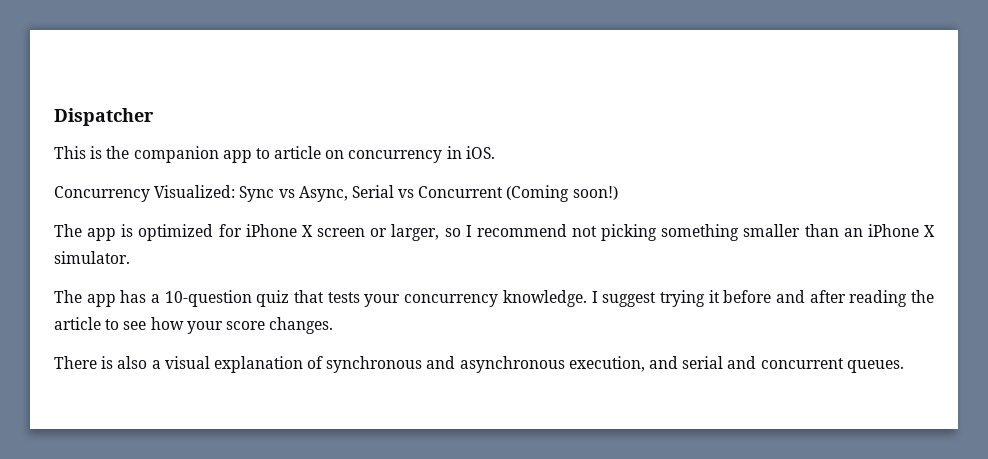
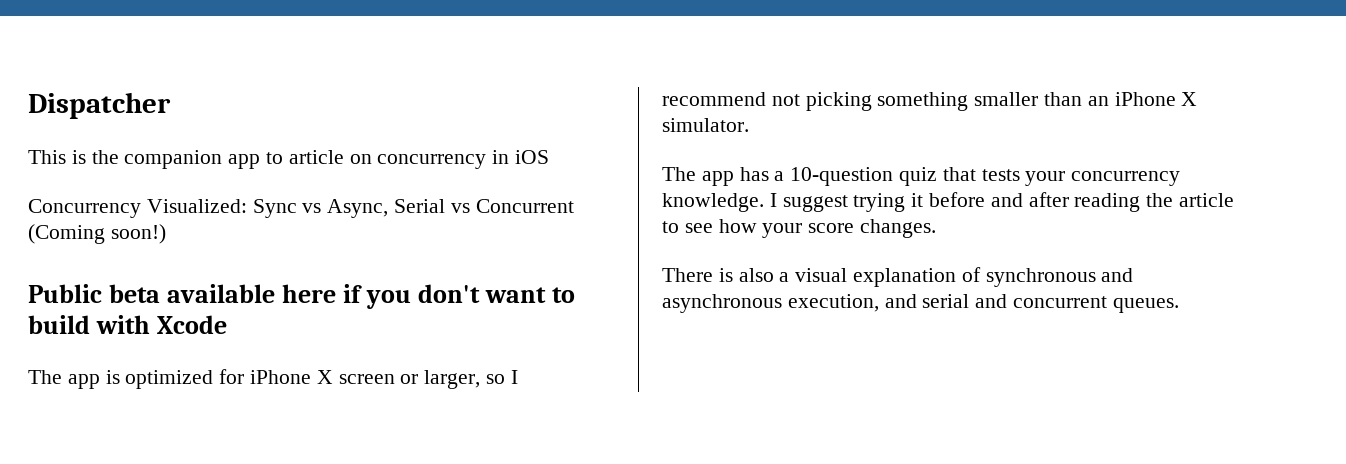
[465,146,495,159] iOS. -> [515,150,550,164] iOS
(618, 193) none -> [28,284,576,309] [28,315,228,334] // Public beta available here if you don't want to build with Xcode

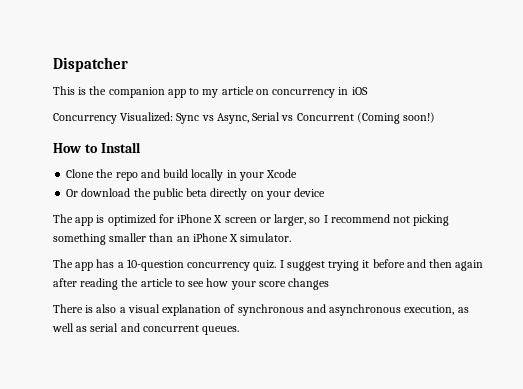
(284, 158) none -> [202,89,219,98] my
[28,284,576,309] [28,315,228,334] Public beta available here if you don't want to build with Xcode -> [53,142,141,153] [66,169,298,181] [66,188,326,200] How to Install // Clone the repo and build locally in your Xcode // Or download the public beta directly on your device
[899,167,1181,186] [662,193,764,212] quiz that tests your concurrency knowledge. -> [187,260,277,271] concurrency quiz.
(1023, 200) none -> [429,259,484,271] then again
[860,219,937,238] changes. -> [288,278,330,290] changes
[884,294,917,308] and -> [457,307,469,313] [52,323,88,332] as well as

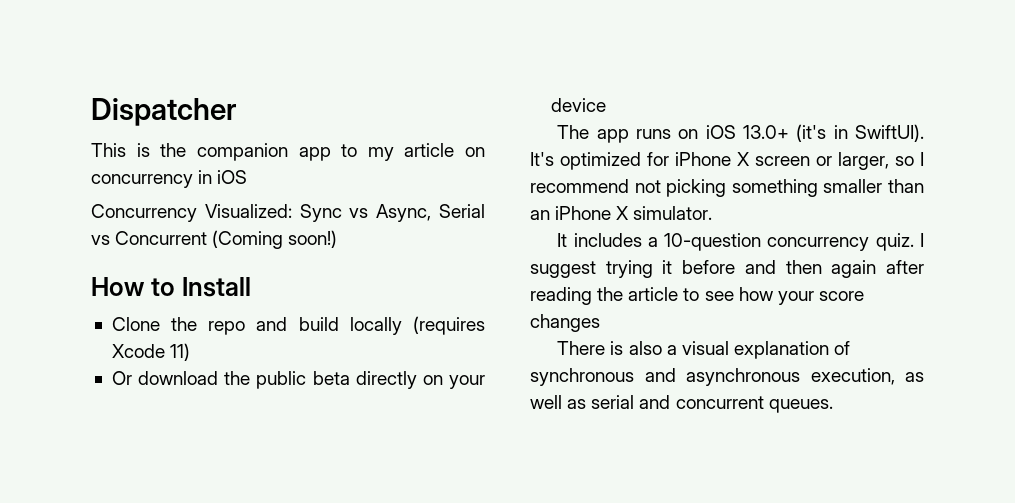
[226,170,264,181] in your -> [413,316,485,335] (requires
(298, 173) none -> [170,343,191,361] 11)
[96,215,105,223] is -> [636,124,924,142] [530,152,554,166] runs on iOS 13.0+ (it's in SwiftUI). It's
[53,259,115,271] The app has -> [557,233,642,247] It includes

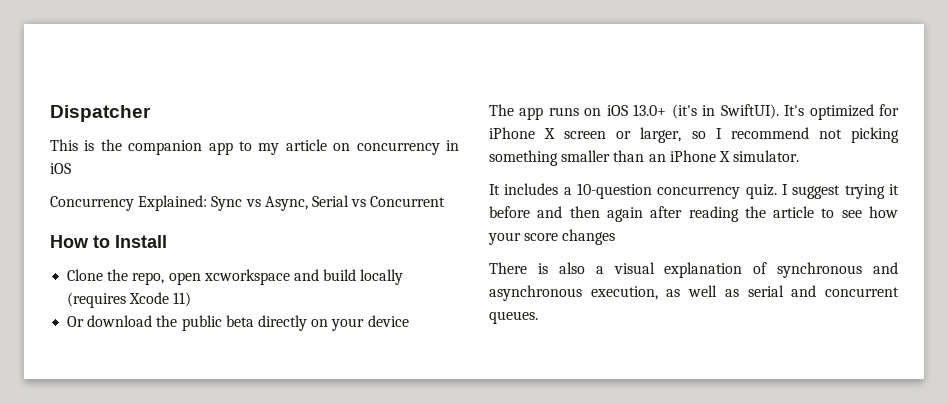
[204,204,292,218] Visualized: -> [138,195,208,211] Explained:
[212,230,338,249] (Coming soon!) -> (446, 201) none
[208,321,246,335] repo -> [132,269,290,285] repo, open xcworkspace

————————

_ASSIGNMENT_: If a picture appears in the records, omit it and print everything else exactly.

_WRITTEN SOLUTION_:
[465,146,495,159] iOS. -> [515,150,550,164] iOS
(618, 193) none -> [28,284,576,309] [28,315,228,334] // Public beta available here if you don't want to build with Xcode

(284, 158) none -> [202,89,219,98] my
[28,284,576,309] [28,315,228,334] Public beta available here if you don't want to build with Xcode -> [53,142,141,153] [66,169,298,181] [66,188,326,200] How to Install // Clone the repo and build locally in your Xcode // Or download the public beta directly on your device
[899,167,1181,186] [662,193,764,212] quiz that tests your concurrency knowledge. -> [187,260,277,271] concurrency quiz.
(1023, 200) none -> [429,259,484,271] then again
[860,219,937,238] changes. -> [288,278,330,290] changes
[884,294,917,308] and -> [457,307,469,313] [52,323,88,332] as well as

[226,170,264,181] in your -> [413,316,485,335] (requires
(298, 173) none -> [170,343,191,361] 11)
[96,215,105,223] is -> [636,124,924,142] [530,152,554,166] runs on iOS 13.0+ (it's in SwiftUI). It's
[53,259,115,271] The app has -> [557,233,642,247] It includes

[204,204,292,218] Visualized: -> [138,195,208,211] Explained:
[212,230,338,249] (Coming soon!) -> (446, 201) none
[208,321,246,335] repo -> [132,269,290,285] repo, open xcworkspace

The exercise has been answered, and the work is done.